In 2015 Aaron Davis  wrote a great piece called Mapping the Divide: Visitors and Residents on the Web. I found the above video there. He (Aaron Davis) summed up movement from the idea of Natives and Immigrant to Resident and Visitors elegantly.

I did notice something though, much of the information and discussion on this topic seems to have changed little in the last few years. I actually don’t feel like I have missed the last 5 years of this idea evolving and growing. I think that, my growth as a teacher and digital resident has kept me in the loop somehow.

Our technology has evolved and has become more integrated than ever before, but as people there actually hasn’t been much change in how we engage with the web. Yes social media is everywhere, but it it does not feel anymore prevalent now than it did five years ago, there is just more variety.
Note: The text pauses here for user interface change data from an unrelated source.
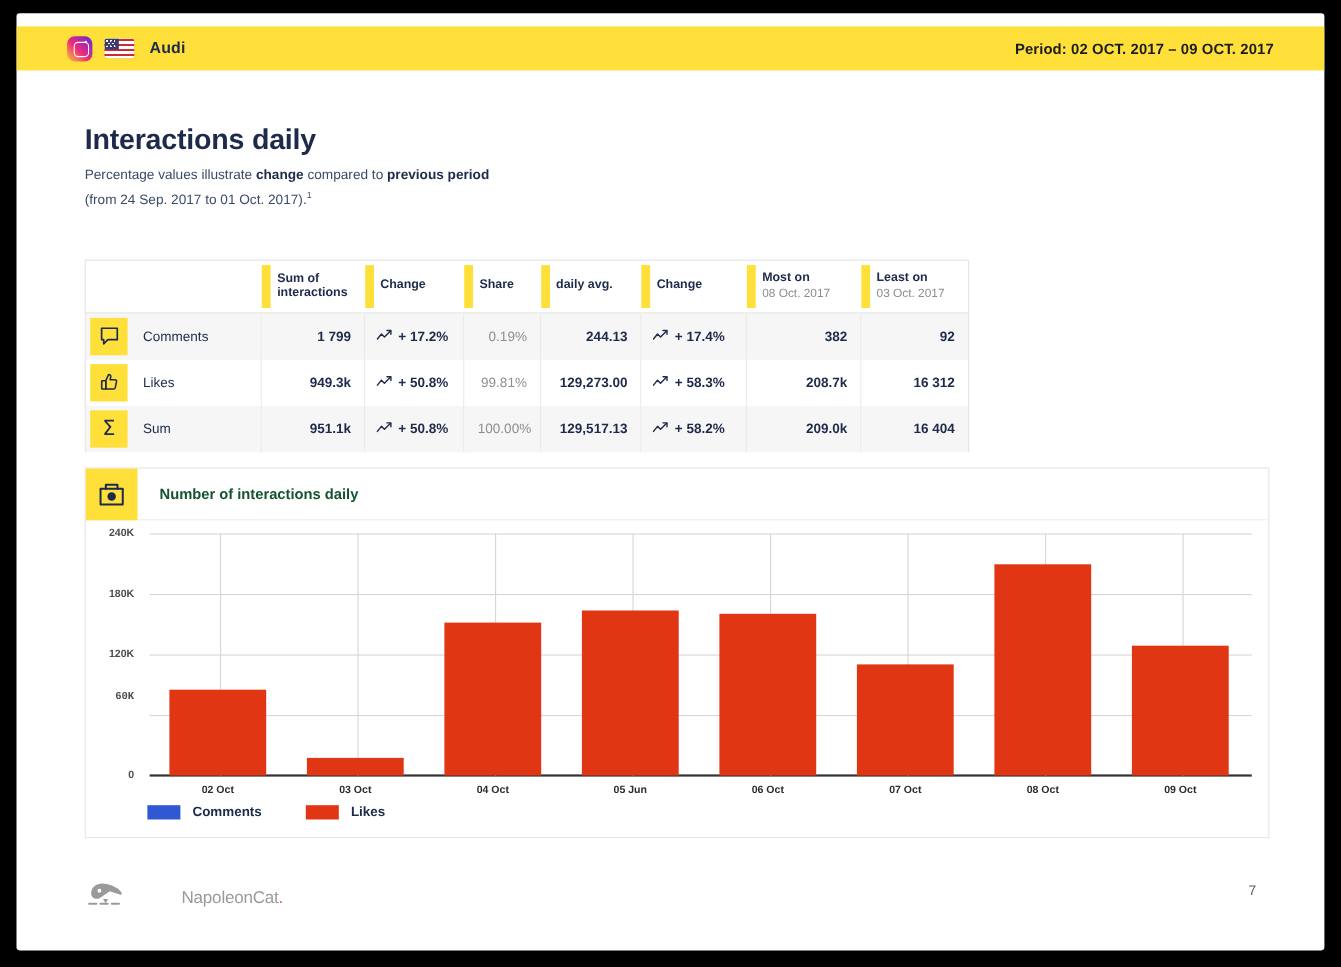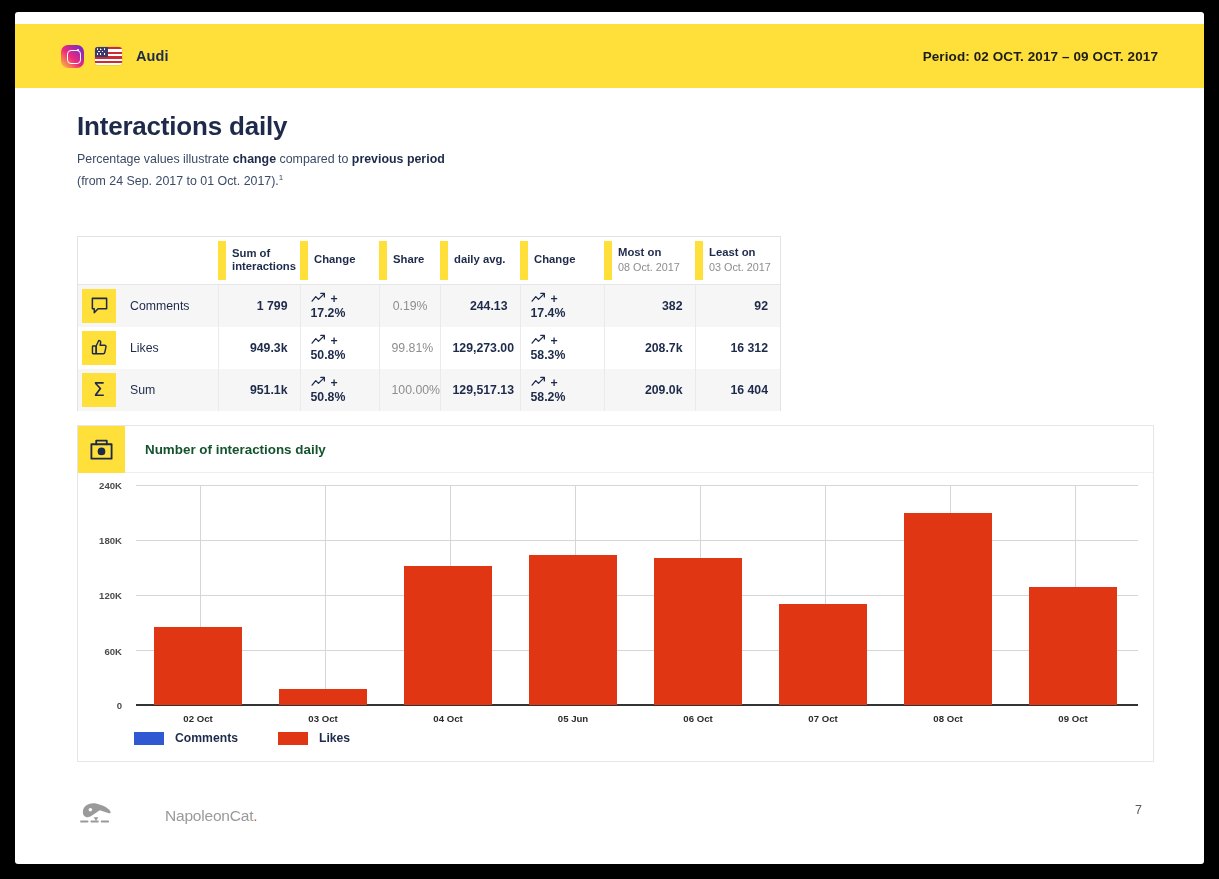"Audi" #header { height: 64px -> 40px }
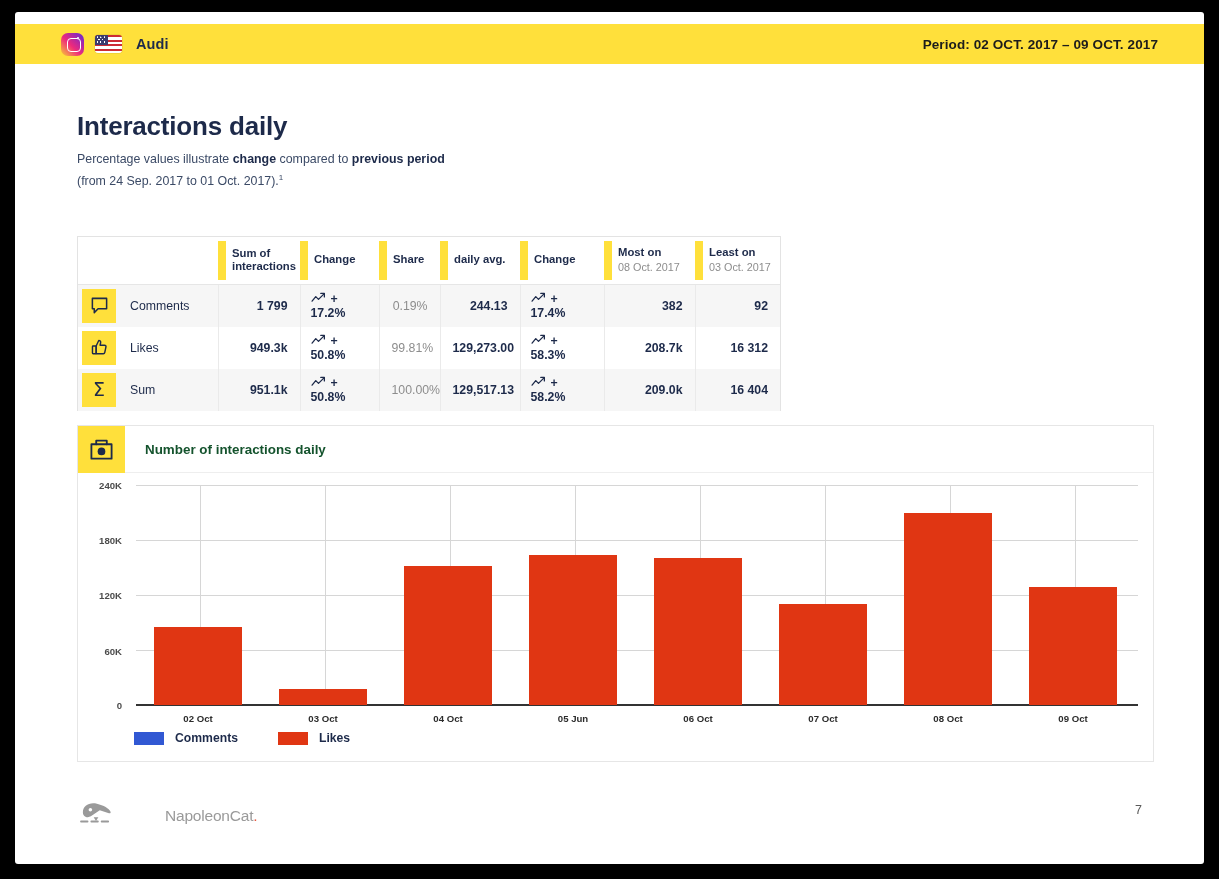"Sum of interactions" #table-card { width: 704px -> 804px }
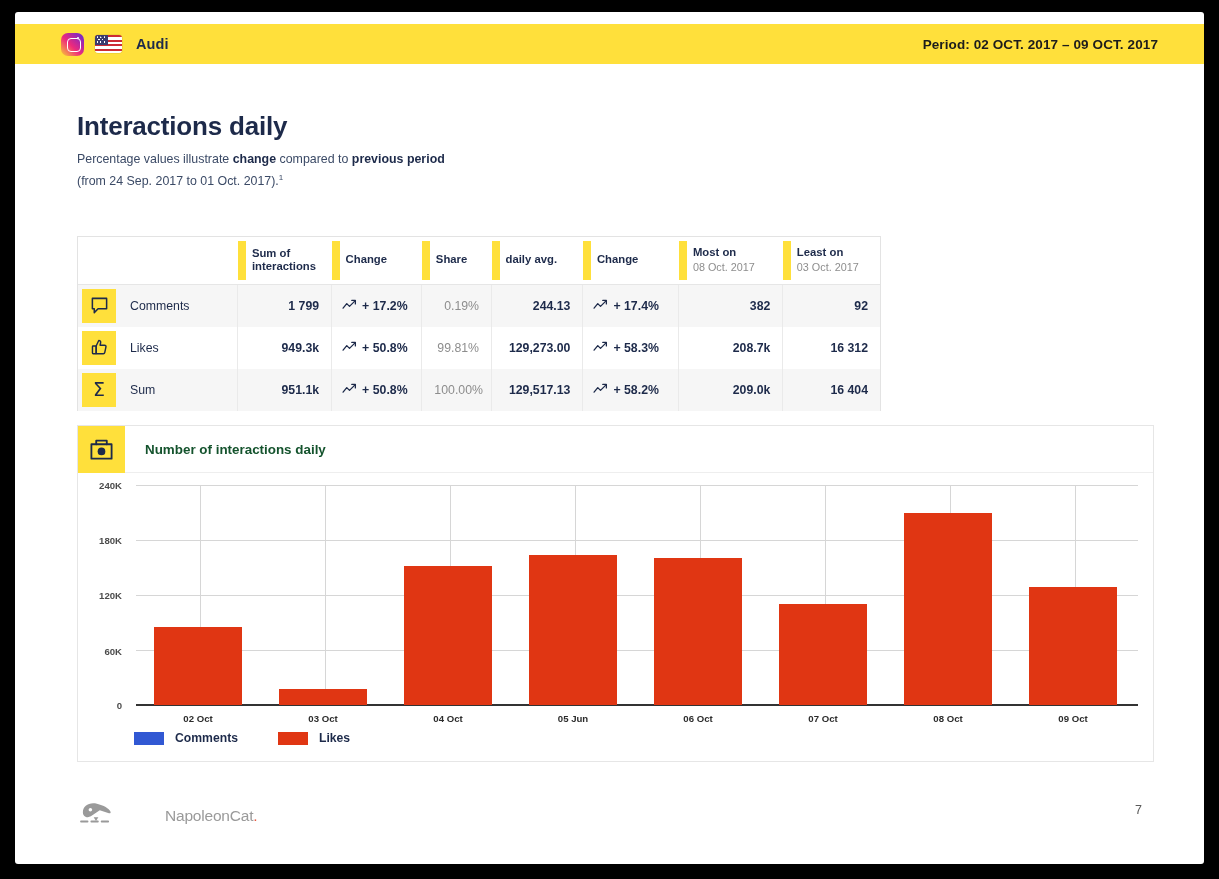"60K" div.ylab { font-family: none -> Liberation Mono, monospace; top: 166px -> 148px }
And this got me thinking. In fact it has triggered a whole lot of thinking. For me thinking leads to googling, which leads to reading, which leads again to thinking and so on, until I decide to write some of thoughts on this blog. I want to know how this idea fits into my school and how others approach integration of technology into the classroom. For me, it is seamless and without thought; I choose what will engage my students and achieve my desired learning outcomes. For others, it is a burden and makes things more work than before. The idea of Residents and Visitors, is very applicable to teachers; we quite literally can fall into these categories; there are those who use it when they have to and those who use it as an extension of what they are doing.